Instead of spending their summers earning cash pouring lattes, working drive-thru windows or waiting tables, an increasing number of teens are putting down their aprons and staying in school.
According to a study by the Brookings Institution, fewer teens are taking on summer jobs than ever before. The study found that there is an increase in year-round school enrollment and a decrease in the number of employed teens. In 1979, almost 60% of American teenagers were employed, an all-time high. In 2018, about 35% of teens between the ages of 16-19 were part of the workforce.

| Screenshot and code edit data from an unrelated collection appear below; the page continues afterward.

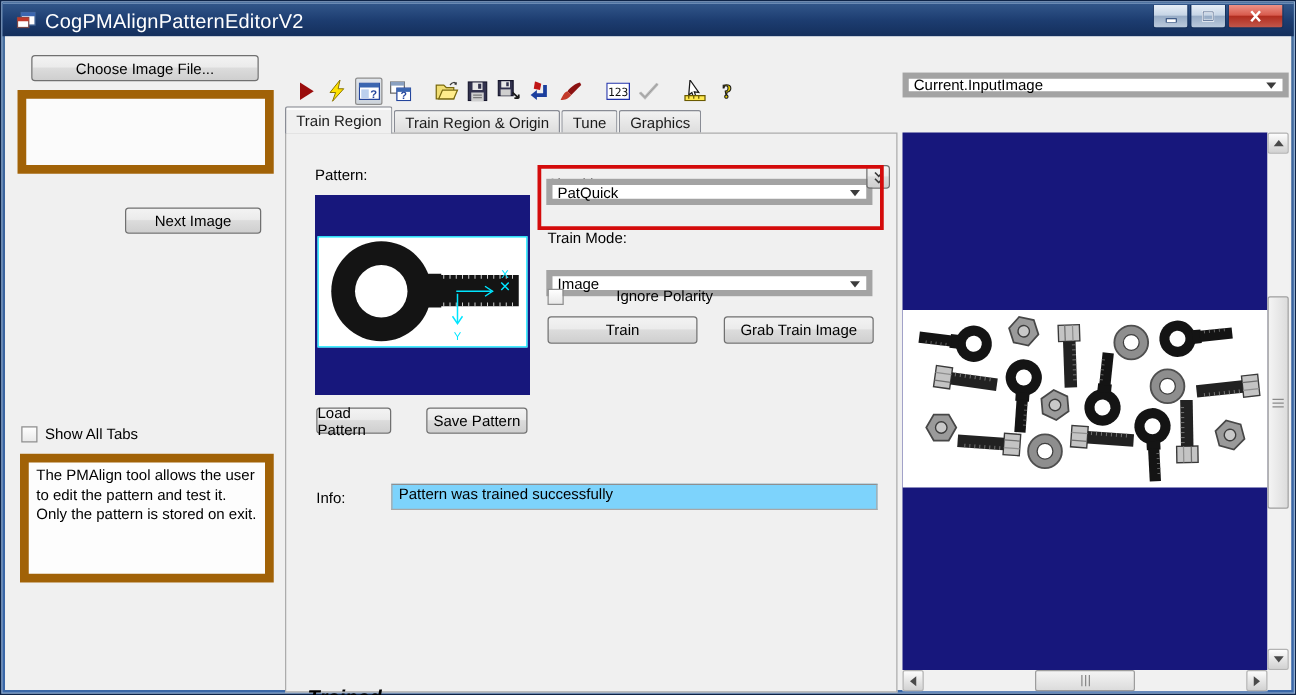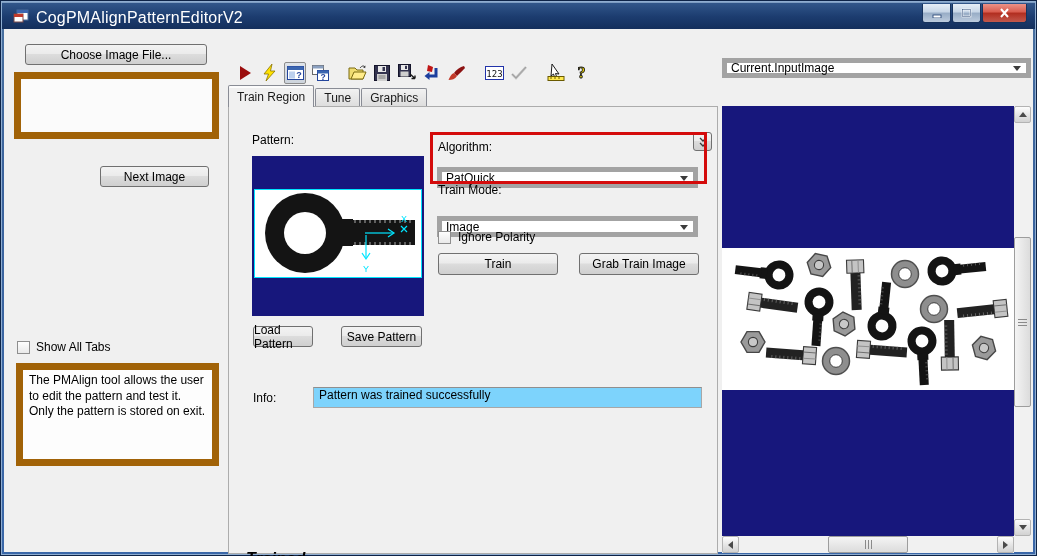"Train Region & Origin" div.tab { html: none -> <div> <span>Train Region &amp; Origin</span> </div> }
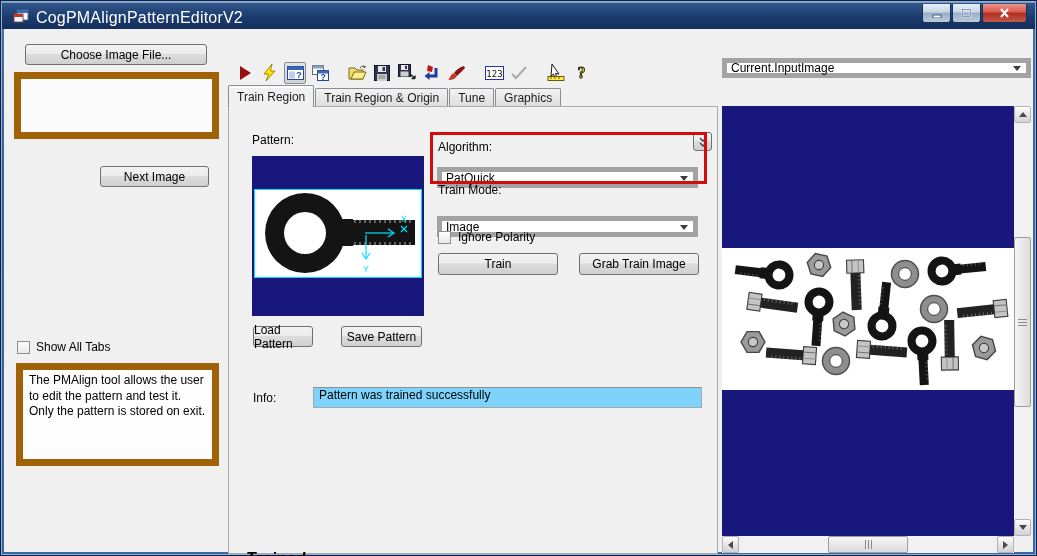"PatQuick" div.abs { top: 60px -> 36px }
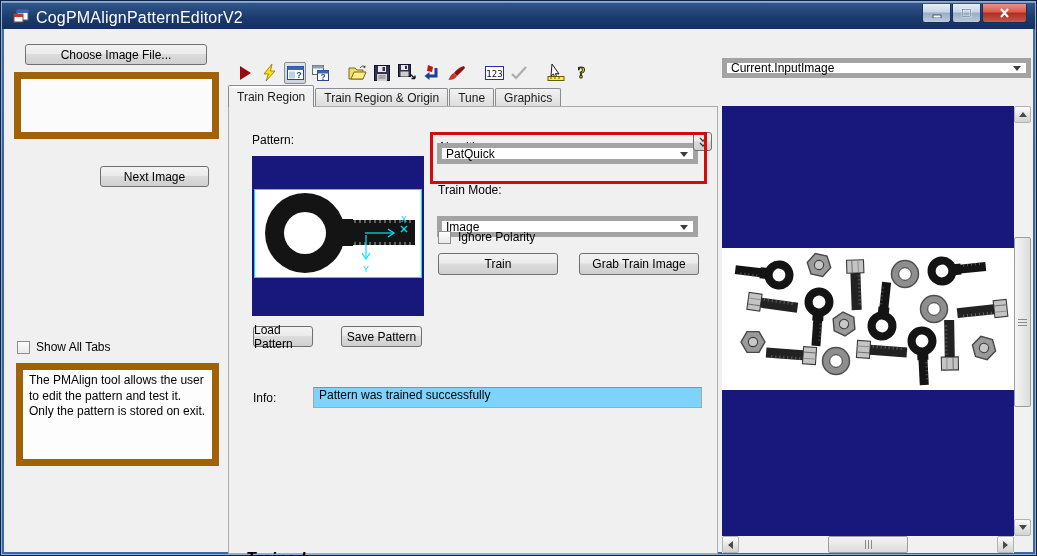"Ignore Polarity" div.abs { gap: none -> 35px }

"What we're seeing is that there is definitely more enrollment is school," Jay Shambaugh, Director of The Hamilton Project at the Brookings Institution and co-author of the study, tells CNBC Make It. "You have 16- to 19-year-olds either taking community college classes, in summer school, or [in] overall extra enrichment courses."
The study also found that there were fewer teenagers reporting "household responsibilities," such as taking care of a family member or doing household chores, as the reason why they don't work.
The BLS predicts that by 2024 teen labor force participation will drop to 26.4%, less than the participation rate of those ages 65 to 74, 29.9% of whom are employed. As CNBC previously reported, in the restaurant industry, teen workers used to outnumber adults ages 55 and older by a 3:1 ratio. Now it's 2:1, and companies have to get more creative in recruitment.
McDonald's offers the Archways to Opportunity program, which provides workers the opportunity to earn tuition assistance and scholarships after 90 days of employment, or the equivalent of a summer job. Taco Bell, Burger King and Starbucks also offer educational incentives to draw in potential employees and give them a reason to stay with the company. Taco Bell has also hosted national hiring parties, offering free food and on-the-spot interviews.
And prioritizing education over work experience isn't necessarily the wrong choice for today's teens. According to the study, there is evidence that the benefits of early work force experience have declined over time, though further research needs to be done to understand the long-term effects of this trade off.